Nous n’avons pas ménagé Laurence Parisot la semaine dernière, quand nous lui avons reproché d’aller trop ouvertement et trop rapidement dans le sens voulu par François Hollande en ce qui concerne le « dialogue social » et la conduite à tenir à l’égard de l’Allemagne. Nous n’en sommes que plus satisfaits de saluer une réaction plus nette de la Présidente du Medef qui, dans une interview (à nouveau) aux Échos (mercredi 23) a sonné l’alarme sur deux points décisifs des projets gouvernementaux : la fiscalité et les retraites.

Sur la fiscalité, le Medef a chiffré à 27 milliards d’euros les changements prévus pour la fiscalité des entreprises. De quoi ruiner ce qui est encore debout. « Le pire serait encore à venir », dit Laurence Parisot. Cela aggraverait encore l’écart avec les concurrents allemands : le coût du travail a augmenté en dix ans (2002-2012) de 20% en Allemagne, et de 50% en France.

La cause principale de l’écart et de la faible compétitivité de nos entreprises : les charges sociales. Or, le gouvernement demanderait l’augmentation des cotisations vieillesse d’un point. C’est « à la limite du supportable ». Mais comment sauver les caisses complémentaires de retraites Agirc (cadres) et Arrco (salariés), dont les réserves auront fondu de 50% en un an pour l’Agirc et de 10% pour l’Arrco ? De façon générale, en est-on encore à « sauver la répartition » ? Se profile alors une réflexion sur une réforme « systémique », rejetée jusqu’à présent, bien que François Chérèque et la CFDT ait dénoncé le gaspillage des cotisations qui ne sont pas capitalisées et ne rapportent donc rien.

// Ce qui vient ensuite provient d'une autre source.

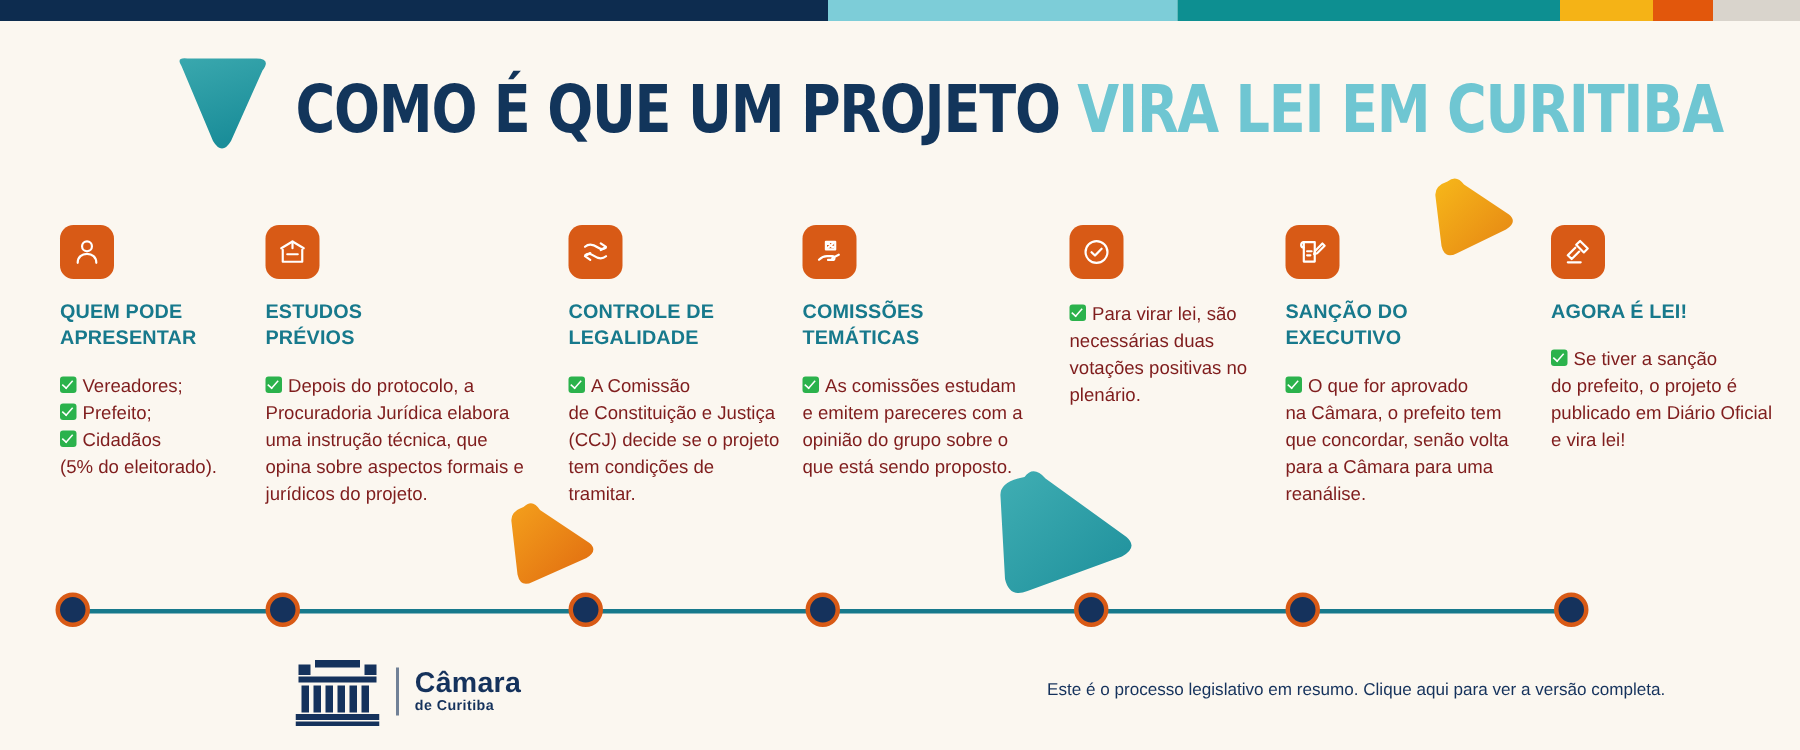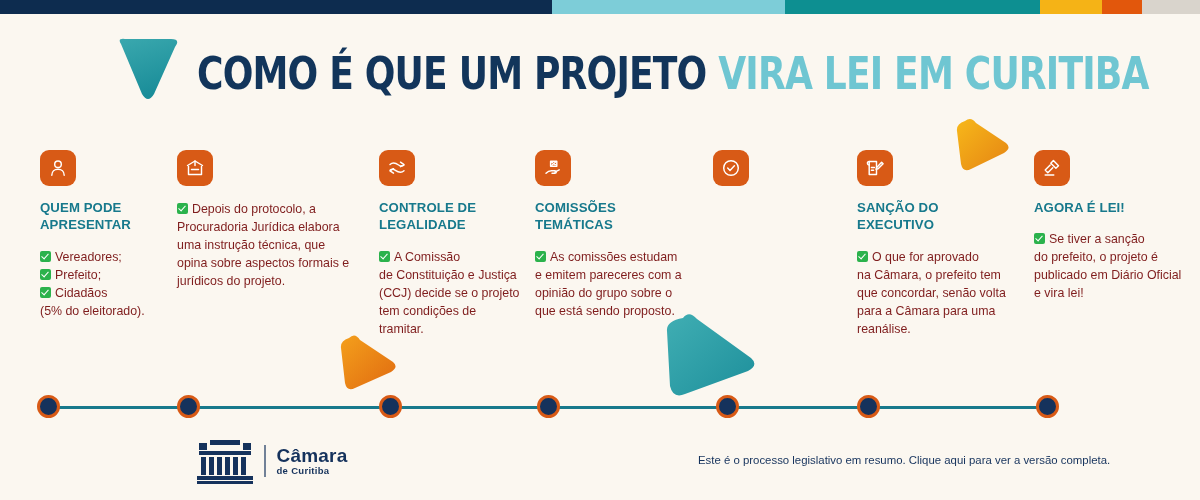"ESTUDOS" div.col-title { html: none -> <div>ESTUDOS PRÉVIOS</div> }
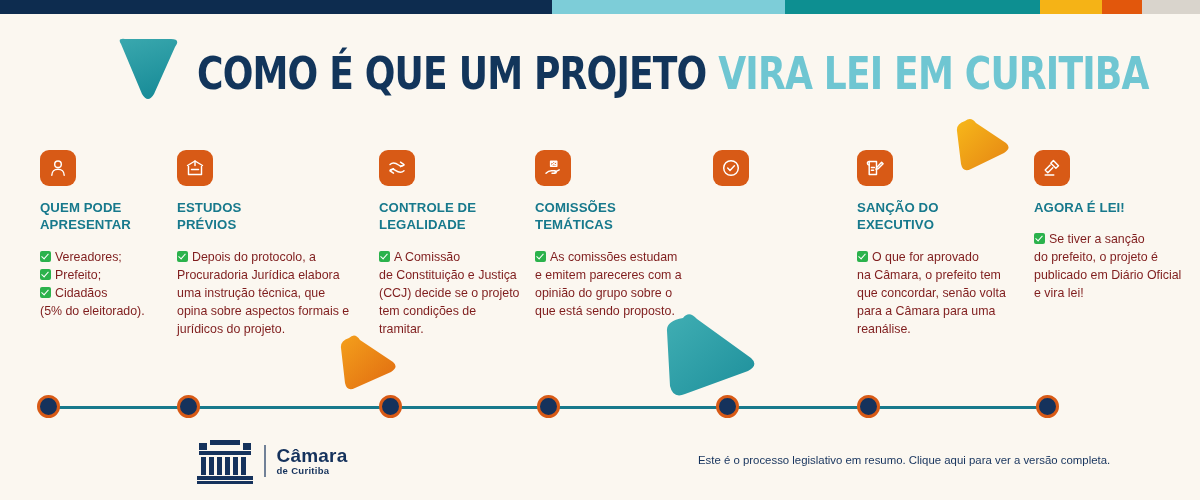"Para virar lei, são" div.col-body { html: none -> <div> <div><span></span><span>Para virar lei, são</span></div> <div>necessárias duas votações positivas no plenário.</div> </div> }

Inutile de préciser que la « retraite à 60 ans » est à l’inverse de ce qu’il faut faire, non pas que l’âge de la retraite devrait être reculé plutôt qu’avancé mais que le bricolage sur l’âge de la retraite ne rime à rien, si ce n’est masquer une hausse des cotisations et une baisse des pensions. Ce n’est pas le paramètre qu’il faut changer mais le système. François Hollande et les siens se sont fait élire sur l’utopie de la retraite à 60 ans ; elle se dissipe déjà.